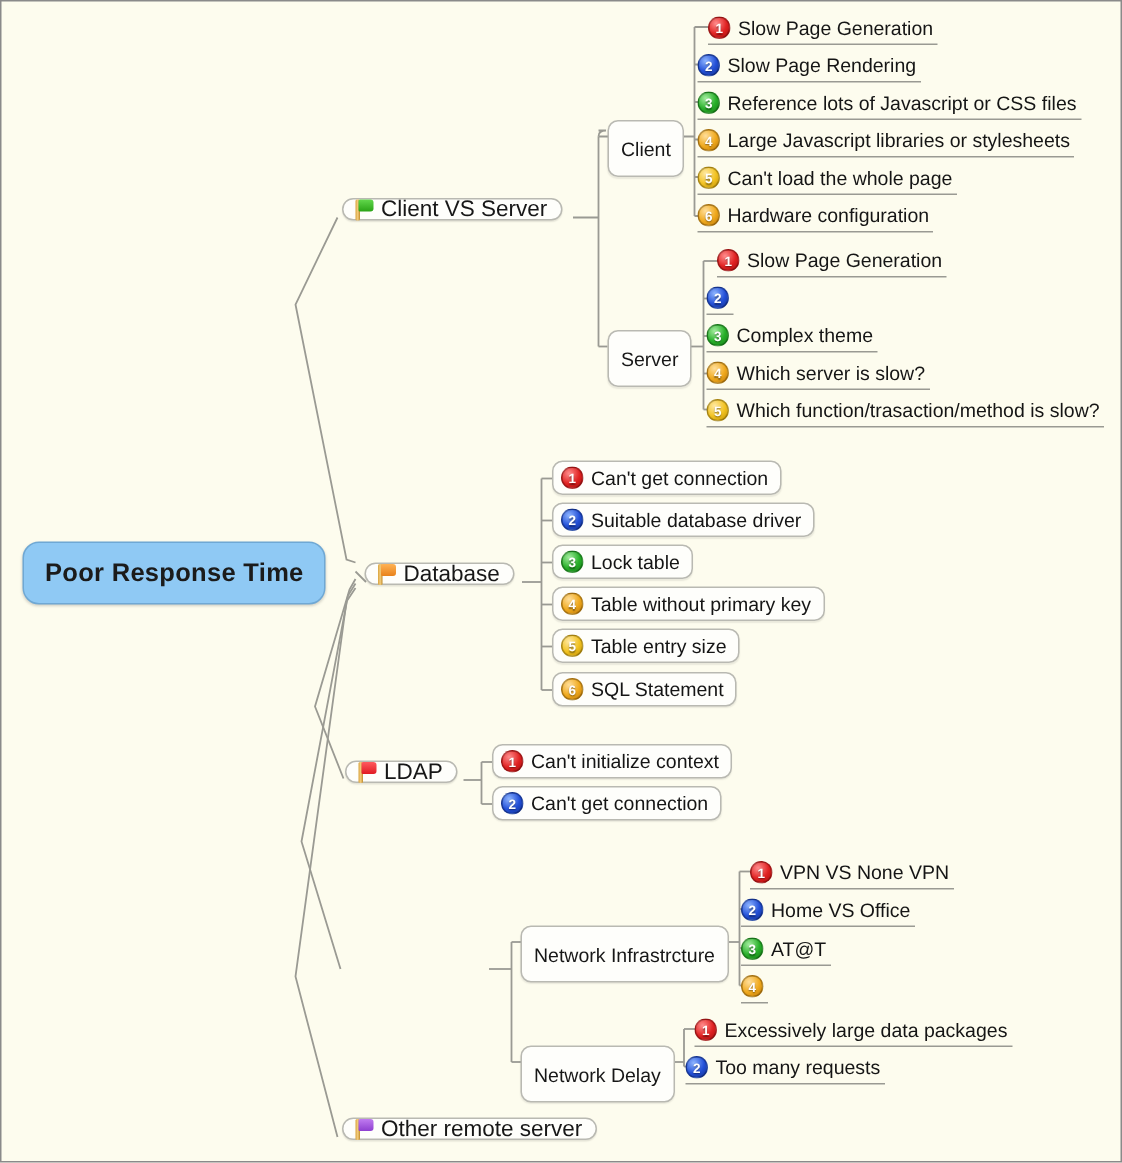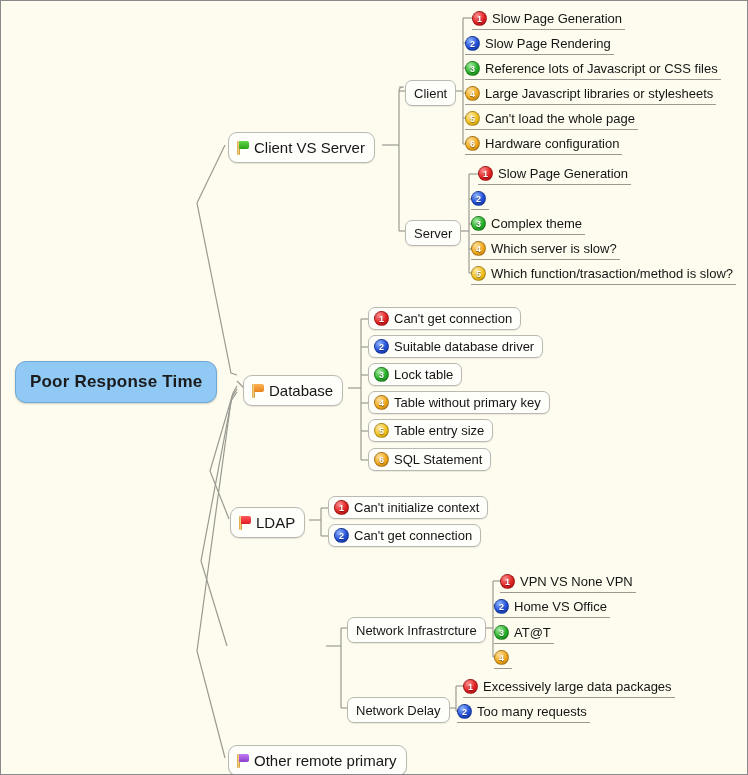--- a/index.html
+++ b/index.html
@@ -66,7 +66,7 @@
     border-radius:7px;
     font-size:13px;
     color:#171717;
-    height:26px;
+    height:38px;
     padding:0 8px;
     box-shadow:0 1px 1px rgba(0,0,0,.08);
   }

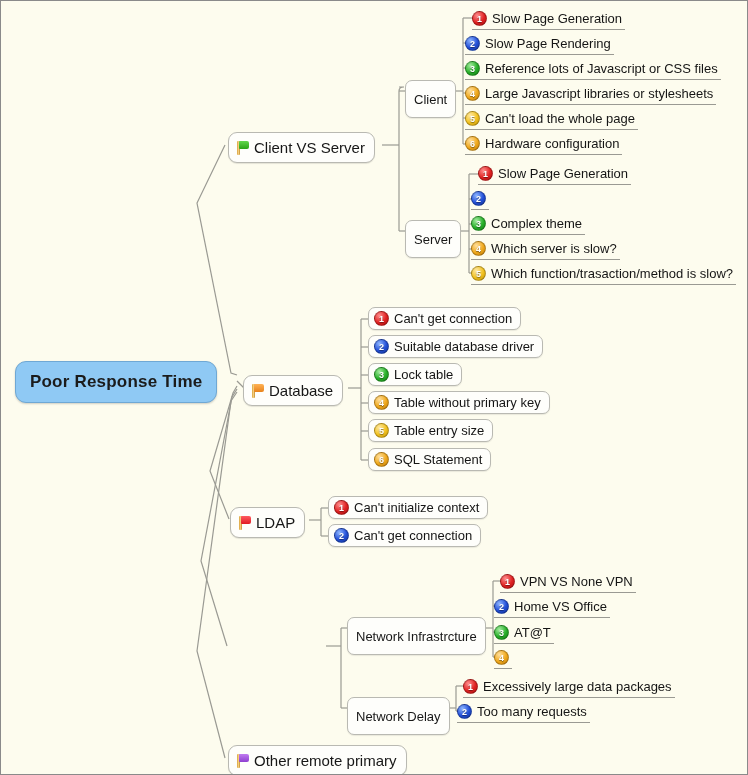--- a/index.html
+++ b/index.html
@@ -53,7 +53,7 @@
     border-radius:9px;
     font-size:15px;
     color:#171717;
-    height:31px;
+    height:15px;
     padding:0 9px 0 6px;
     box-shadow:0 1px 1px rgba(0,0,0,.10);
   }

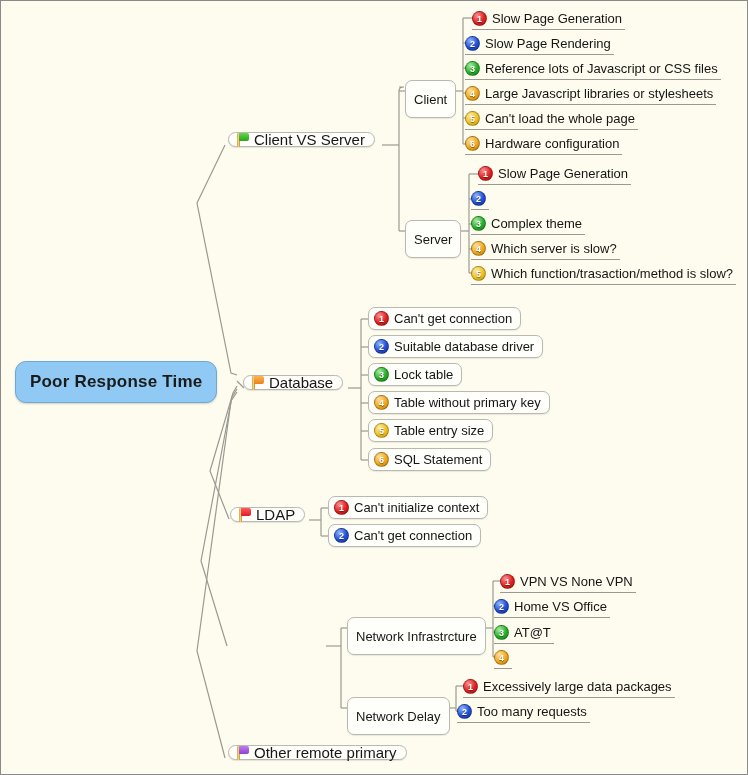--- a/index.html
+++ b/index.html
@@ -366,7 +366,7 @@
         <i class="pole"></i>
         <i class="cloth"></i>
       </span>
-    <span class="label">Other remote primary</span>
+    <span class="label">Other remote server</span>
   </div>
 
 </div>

-------------------------

• _PROBLEM REQUIREMENTS_
Make an exact reproduction of the listing above, without any pictures.

• _TASK OUTPUT_
--- a/index.html
+++ b/index.html
@@ -66,7 +66,7 @@
     border-radius:7px;
     font-size:13px;
     color:#171717;
-    height:26px;
+    height:38px;
     padding:0 8px;
     box-shadow:0 1px 1px rgba(0,0,0,.08);
   }

--- a/index.html
+++ b/index.html
@@ -53,7 +53,7 @@
     border-radius:9px;
     font-size:15px;
     color:#171717;
-    height:31px;
+    height:15px;
     padding:0 9px 0 6px;
     box-shadow:0 1px 1px rgba(0,0,0,.10);
   }

--- a/index.html
+++ b/index.html
@@ -366,7 +366,7 @@
         <i class="pole"></i>
         <i class="cloth"></i>
       </span>
-    <span class="label">Other remote primary</span>
+    <span class="label">Other remote server</span>
   </div>
 
 </div>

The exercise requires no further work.